(Change detection data)
'''
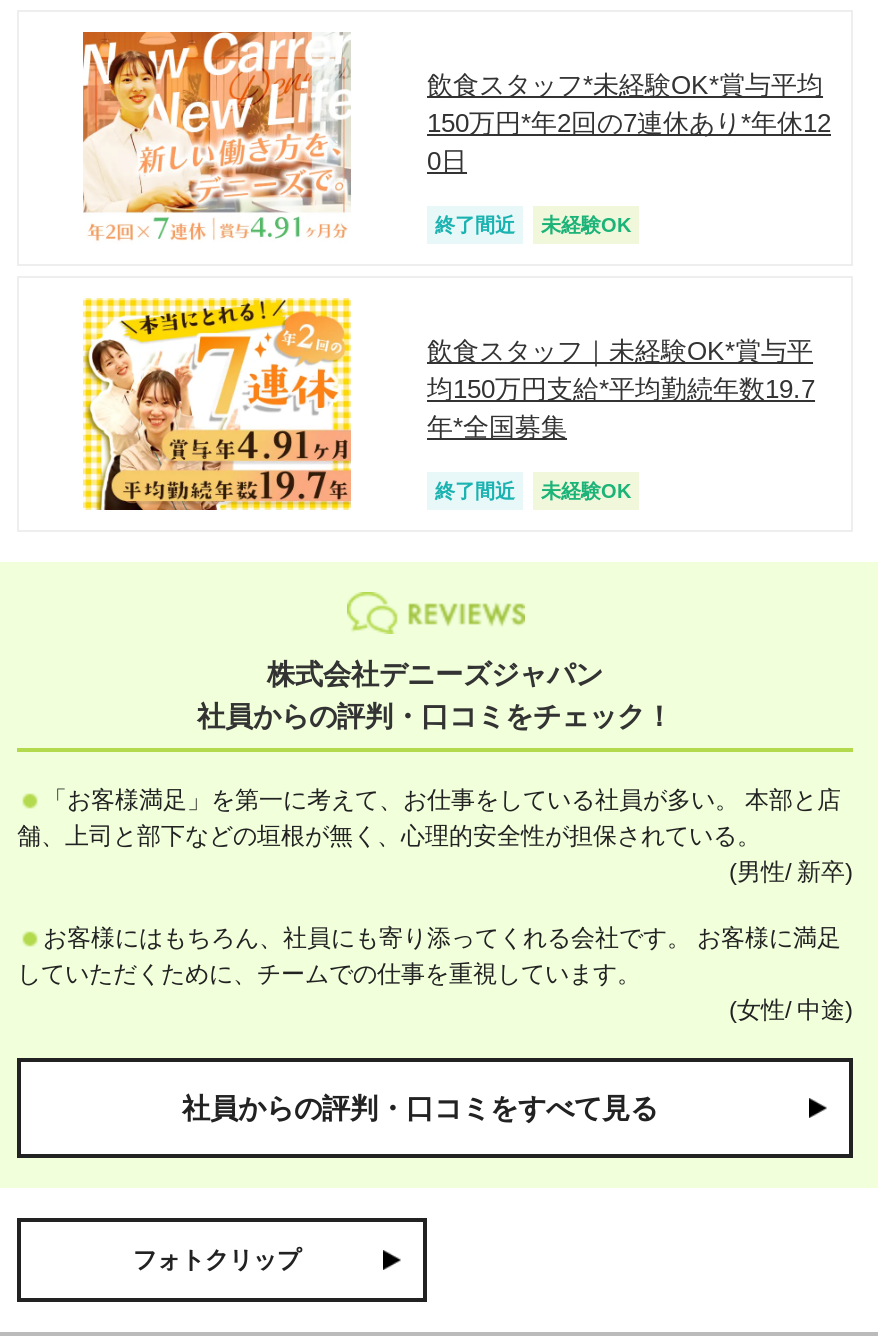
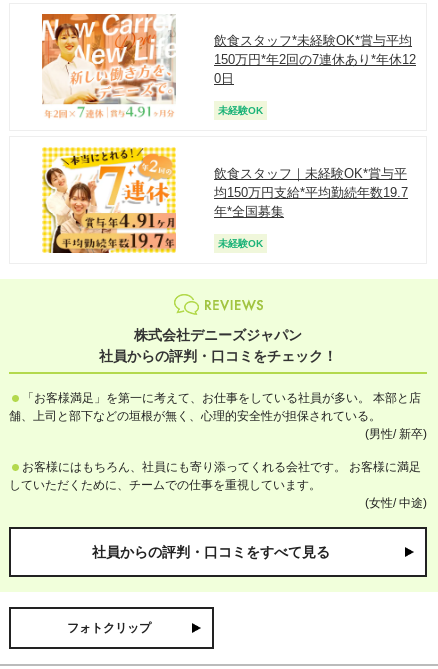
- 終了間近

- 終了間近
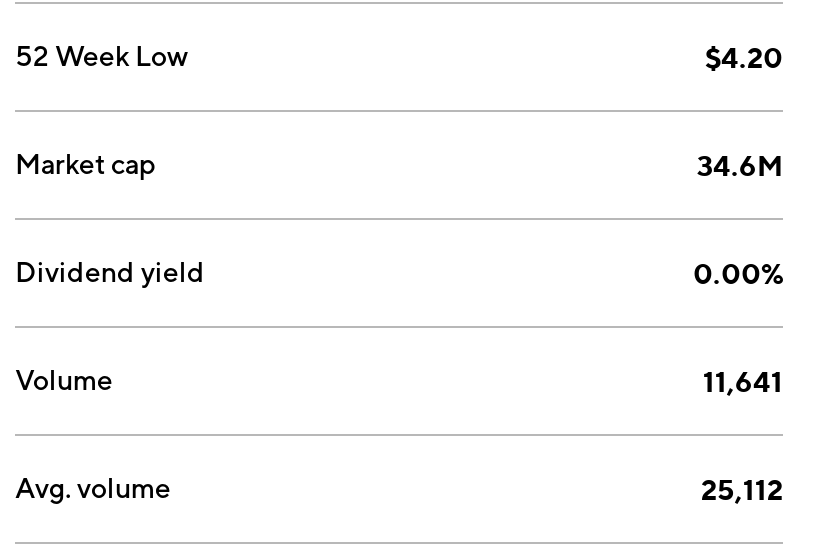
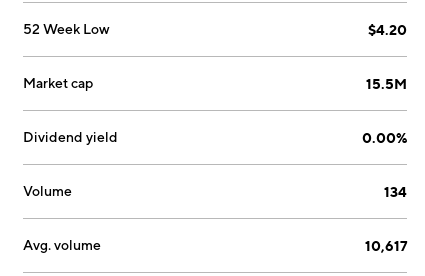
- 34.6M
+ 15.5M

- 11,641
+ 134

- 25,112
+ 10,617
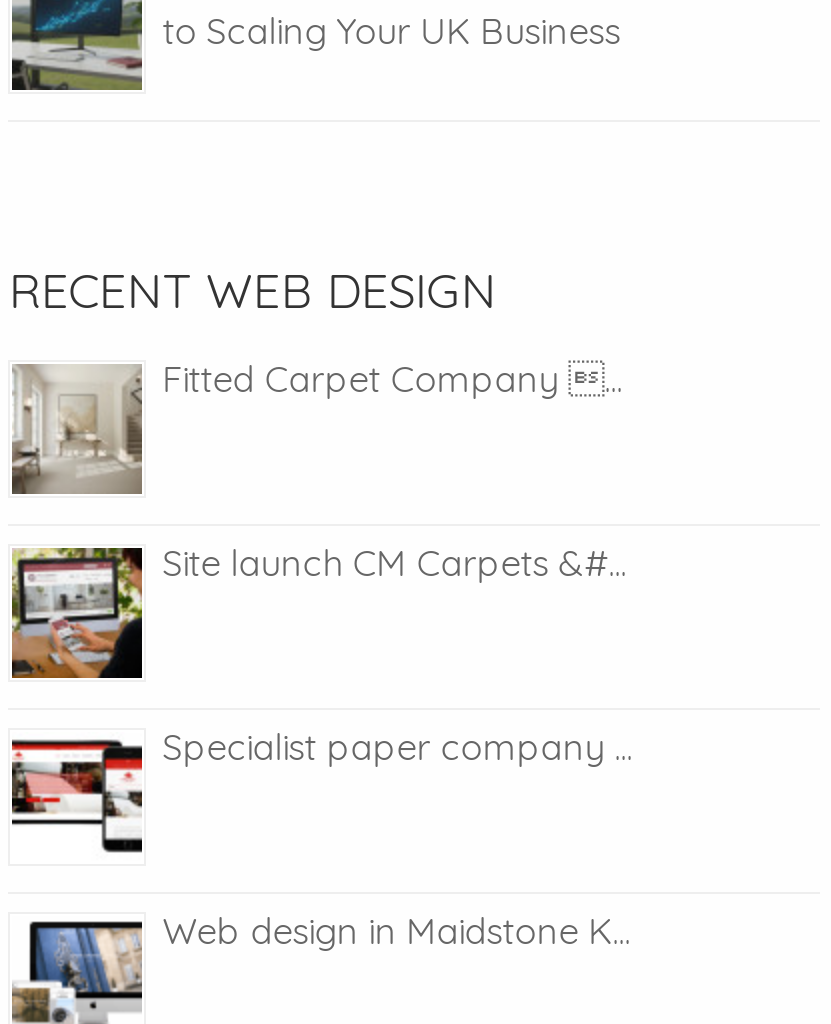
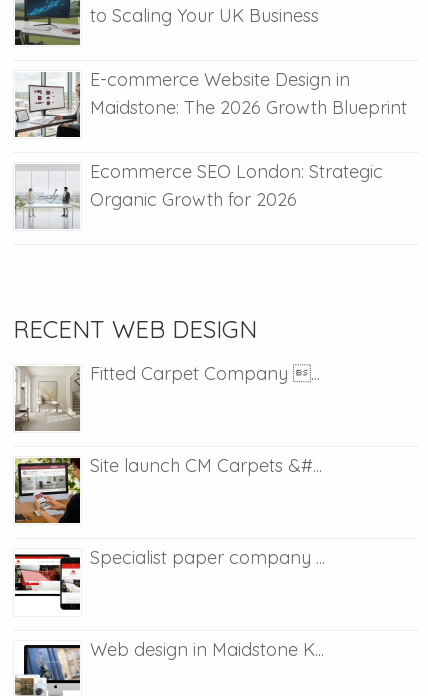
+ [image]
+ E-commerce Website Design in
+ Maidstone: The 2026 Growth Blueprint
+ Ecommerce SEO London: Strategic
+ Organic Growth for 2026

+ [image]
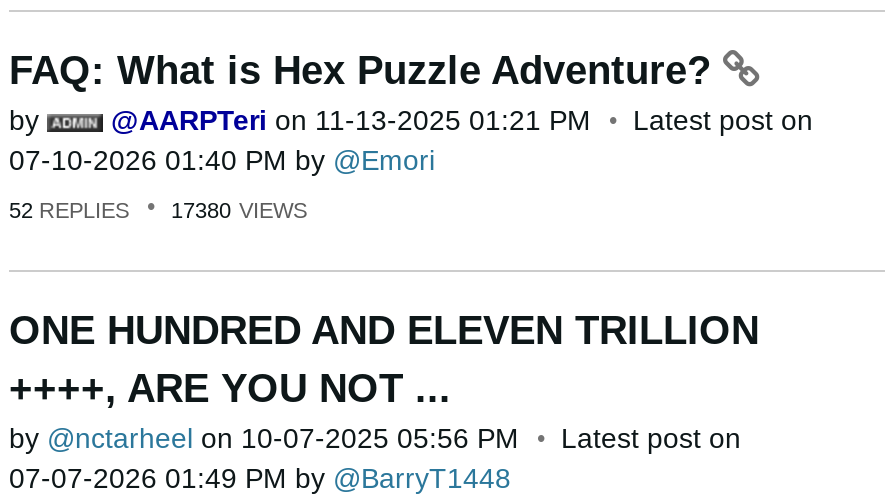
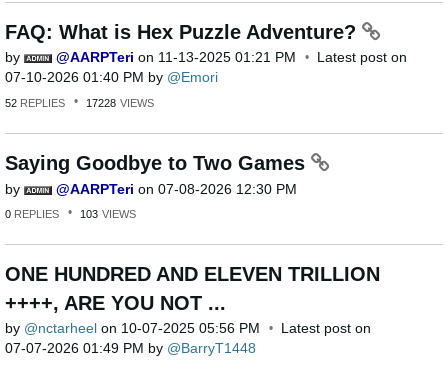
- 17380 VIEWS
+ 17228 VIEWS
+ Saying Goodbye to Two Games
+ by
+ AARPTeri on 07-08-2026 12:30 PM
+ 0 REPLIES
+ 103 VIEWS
'''
WORK TO COMPLETE.
Write out all the entries word for word, but drop the pictures.

RESPONSE FOR THIS EXERCISE.
- 終了間近

- 終了間近
- 34.6M
+ 15.5M

- 11,641
+ 134

- 25,112
+ 10,617
+ [image]
+ E-commerce Website Design in
+ Maidstone: The 2026 Growth Blueprint
+ Ecommerce SEO London: Strategic
+ Organic Growth for 2026

+ [image]
- 17380 VIEWS
+ 17228 VIEWS
+ Saying Goodbye to Two Games
+ by
+ AARPTeri on 07-08-2026 12:30 PM
+ 0 REPLIES
+ 103 VIEWS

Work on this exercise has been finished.